GOAL OF THE EXERCISE: Look through the records and copy each line with the string "MODIFICAR" in it.

RAW DATA:
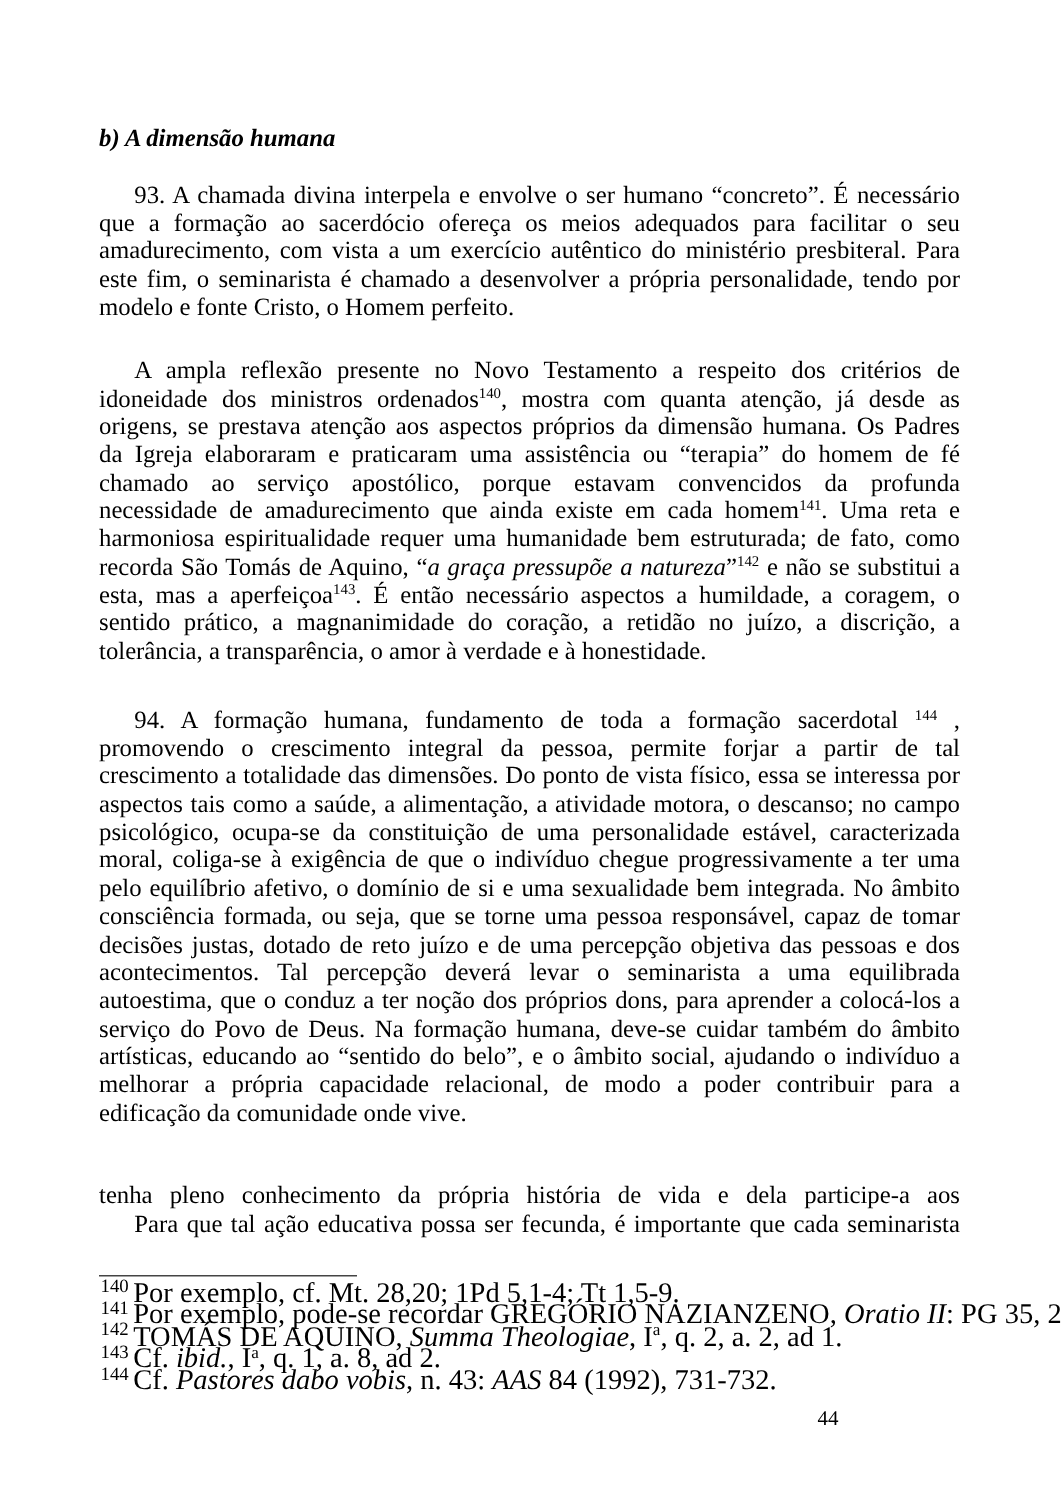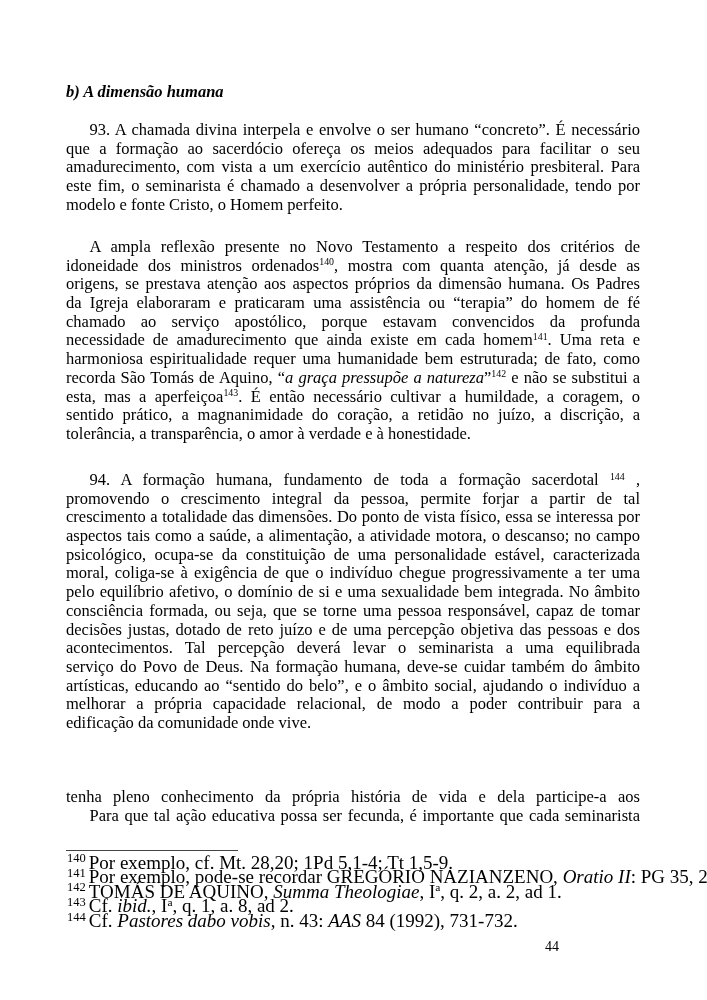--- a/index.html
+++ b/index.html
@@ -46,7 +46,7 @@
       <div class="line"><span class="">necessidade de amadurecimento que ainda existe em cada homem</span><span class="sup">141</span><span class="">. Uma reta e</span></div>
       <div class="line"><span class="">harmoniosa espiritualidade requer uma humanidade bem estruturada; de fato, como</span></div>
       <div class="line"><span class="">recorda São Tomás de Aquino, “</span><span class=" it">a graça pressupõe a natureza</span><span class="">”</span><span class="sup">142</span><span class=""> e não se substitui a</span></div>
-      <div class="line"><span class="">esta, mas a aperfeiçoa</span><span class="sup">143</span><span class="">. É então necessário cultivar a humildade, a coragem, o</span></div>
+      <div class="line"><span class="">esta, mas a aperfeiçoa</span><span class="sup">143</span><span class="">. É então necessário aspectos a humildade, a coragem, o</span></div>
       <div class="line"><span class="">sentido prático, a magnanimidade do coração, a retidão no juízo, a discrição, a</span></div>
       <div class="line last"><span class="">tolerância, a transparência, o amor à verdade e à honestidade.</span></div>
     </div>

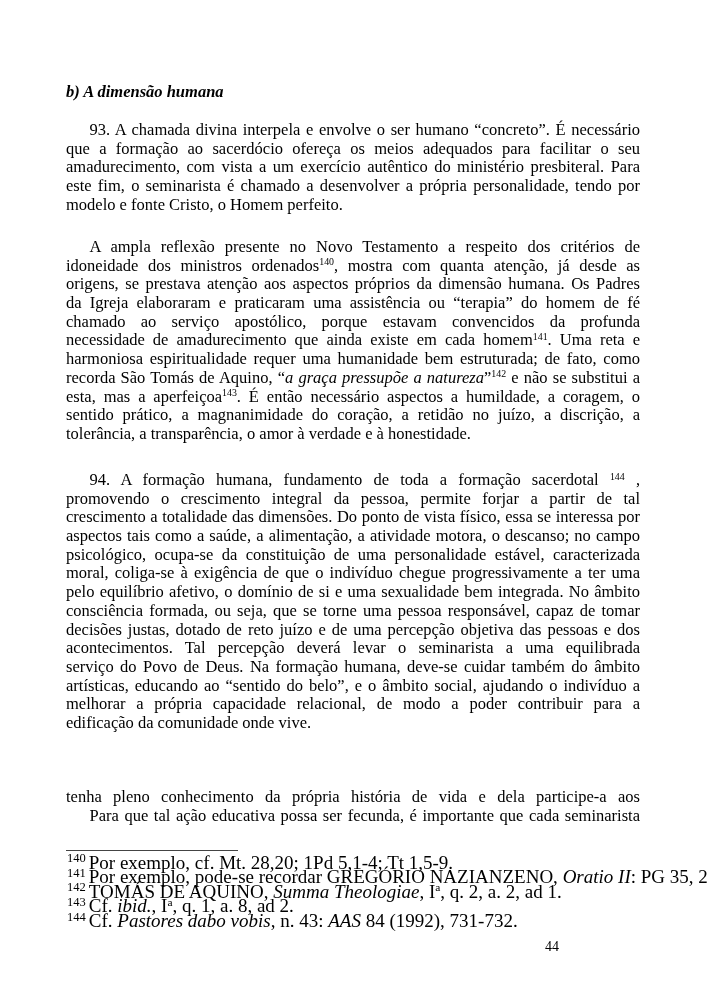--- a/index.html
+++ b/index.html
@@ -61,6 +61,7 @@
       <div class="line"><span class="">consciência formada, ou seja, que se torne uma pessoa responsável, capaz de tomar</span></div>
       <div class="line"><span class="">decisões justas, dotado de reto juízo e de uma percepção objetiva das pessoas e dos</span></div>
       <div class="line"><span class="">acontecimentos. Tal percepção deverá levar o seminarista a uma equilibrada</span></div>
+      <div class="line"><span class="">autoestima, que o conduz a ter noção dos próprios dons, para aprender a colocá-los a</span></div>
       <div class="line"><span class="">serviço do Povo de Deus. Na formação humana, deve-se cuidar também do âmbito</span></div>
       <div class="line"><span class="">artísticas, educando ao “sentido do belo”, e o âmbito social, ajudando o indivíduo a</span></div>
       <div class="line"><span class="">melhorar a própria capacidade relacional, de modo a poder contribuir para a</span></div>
--
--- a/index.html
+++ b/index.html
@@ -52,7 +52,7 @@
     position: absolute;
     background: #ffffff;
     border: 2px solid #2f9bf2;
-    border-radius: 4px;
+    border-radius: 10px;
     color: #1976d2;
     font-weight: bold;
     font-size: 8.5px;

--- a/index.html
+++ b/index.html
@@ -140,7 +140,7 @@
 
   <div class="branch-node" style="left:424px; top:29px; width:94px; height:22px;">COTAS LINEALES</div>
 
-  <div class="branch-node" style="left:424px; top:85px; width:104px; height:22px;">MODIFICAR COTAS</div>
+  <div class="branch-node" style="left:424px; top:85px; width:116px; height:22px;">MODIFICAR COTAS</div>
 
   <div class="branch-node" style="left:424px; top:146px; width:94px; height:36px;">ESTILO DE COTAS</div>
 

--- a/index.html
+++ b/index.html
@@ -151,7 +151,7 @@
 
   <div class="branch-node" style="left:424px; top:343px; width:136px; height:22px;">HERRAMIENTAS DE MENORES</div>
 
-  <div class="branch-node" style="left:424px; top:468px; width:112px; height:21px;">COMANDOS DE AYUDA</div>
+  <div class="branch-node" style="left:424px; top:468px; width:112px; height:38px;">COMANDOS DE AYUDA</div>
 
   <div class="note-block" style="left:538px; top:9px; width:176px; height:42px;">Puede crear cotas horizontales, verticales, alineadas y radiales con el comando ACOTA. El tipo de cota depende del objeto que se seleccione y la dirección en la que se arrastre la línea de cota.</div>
==
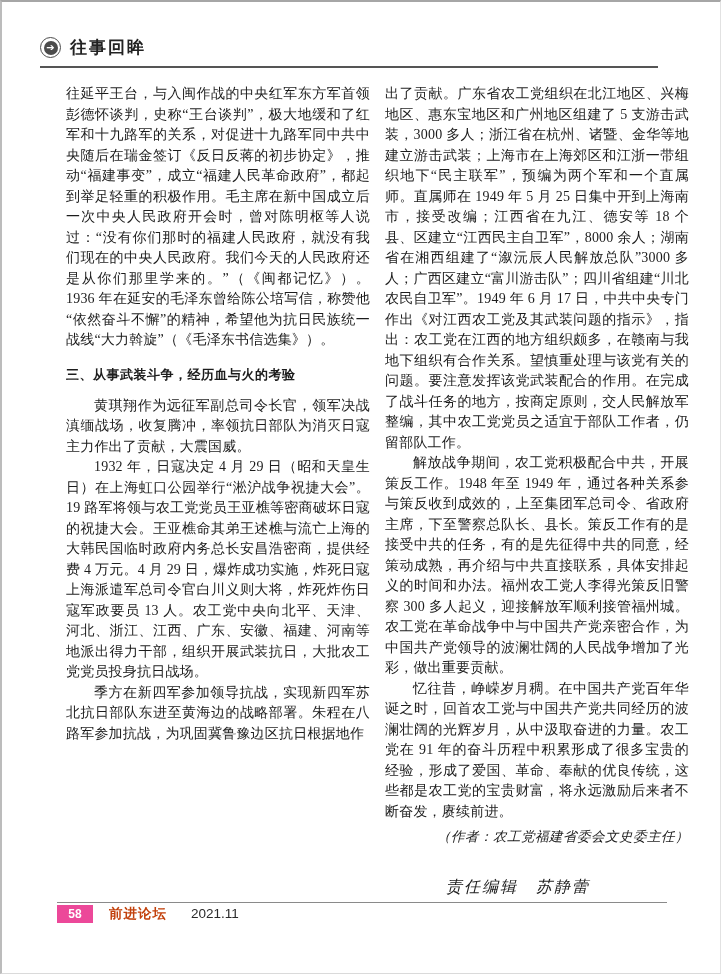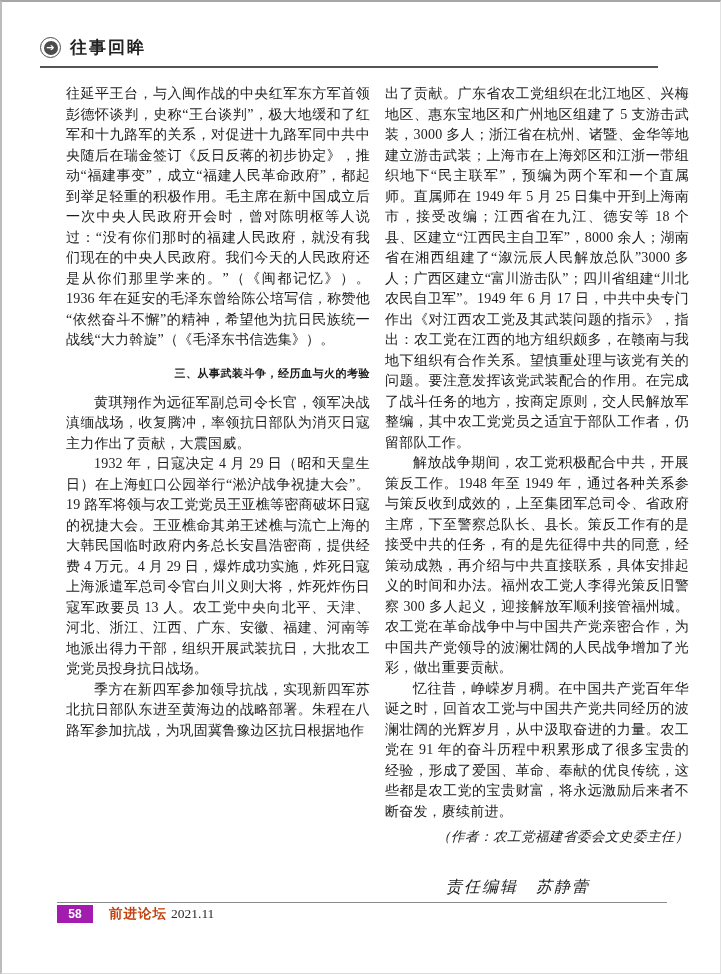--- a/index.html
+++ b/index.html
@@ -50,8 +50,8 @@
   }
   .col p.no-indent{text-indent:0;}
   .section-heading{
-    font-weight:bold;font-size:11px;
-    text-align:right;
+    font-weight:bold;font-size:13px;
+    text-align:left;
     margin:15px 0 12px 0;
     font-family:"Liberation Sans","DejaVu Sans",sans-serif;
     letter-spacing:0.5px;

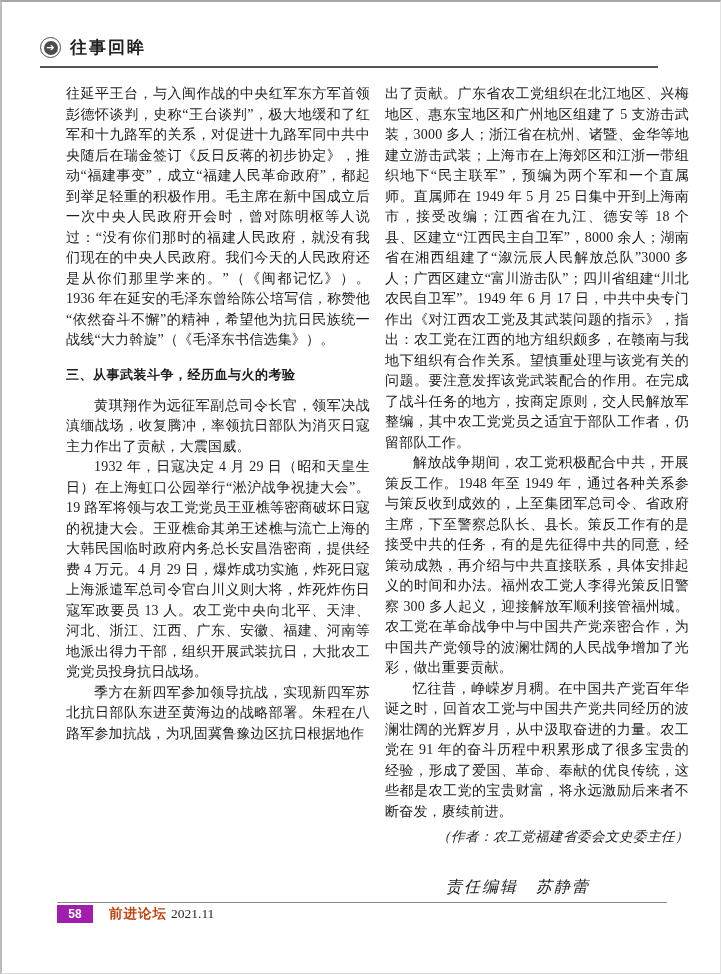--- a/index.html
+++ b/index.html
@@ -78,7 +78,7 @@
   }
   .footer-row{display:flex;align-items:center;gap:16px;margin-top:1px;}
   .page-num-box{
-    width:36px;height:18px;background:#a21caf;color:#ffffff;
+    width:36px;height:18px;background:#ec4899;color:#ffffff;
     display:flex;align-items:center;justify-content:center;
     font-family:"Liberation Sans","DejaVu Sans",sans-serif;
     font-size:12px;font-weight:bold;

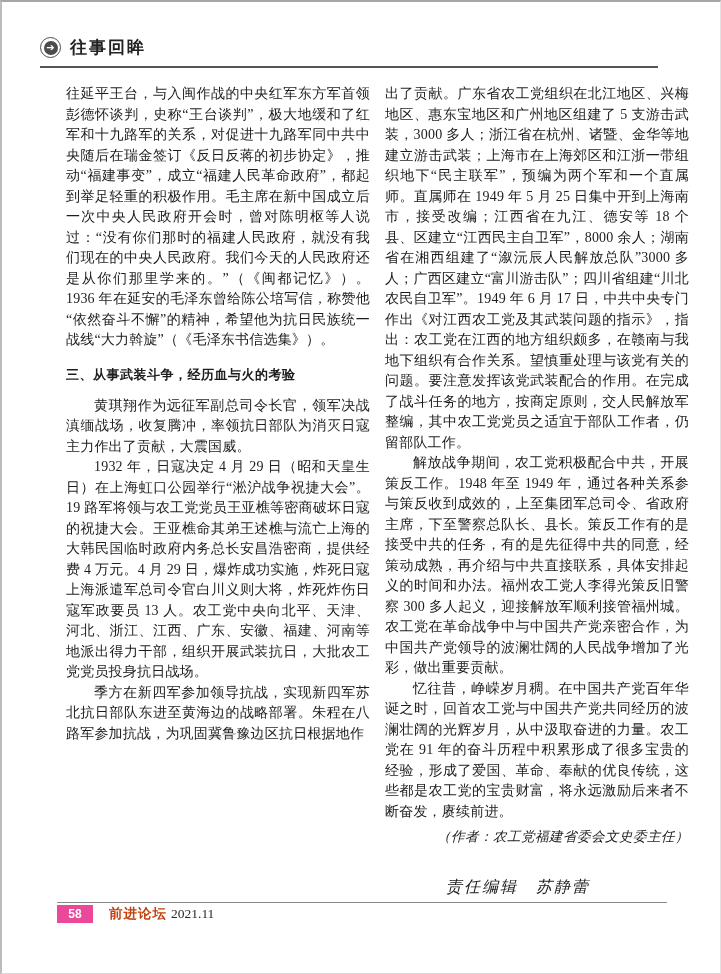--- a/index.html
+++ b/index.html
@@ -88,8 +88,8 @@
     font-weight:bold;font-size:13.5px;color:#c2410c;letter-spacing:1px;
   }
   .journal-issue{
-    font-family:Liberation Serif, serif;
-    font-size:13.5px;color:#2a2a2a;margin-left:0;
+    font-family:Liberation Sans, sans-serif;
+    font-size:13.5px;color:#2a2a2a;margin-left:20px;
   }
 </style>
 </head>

EXERCISE ANSWER:
-  <div class="branch-node" style="left:424px; top:85px; width:104px; height:22px;">MODIFICAR COTAS</div>
+  <div class="branch-node" style="left:424px; top:85px; width:116px; height:22px;">MODIFICAR COTAS</div>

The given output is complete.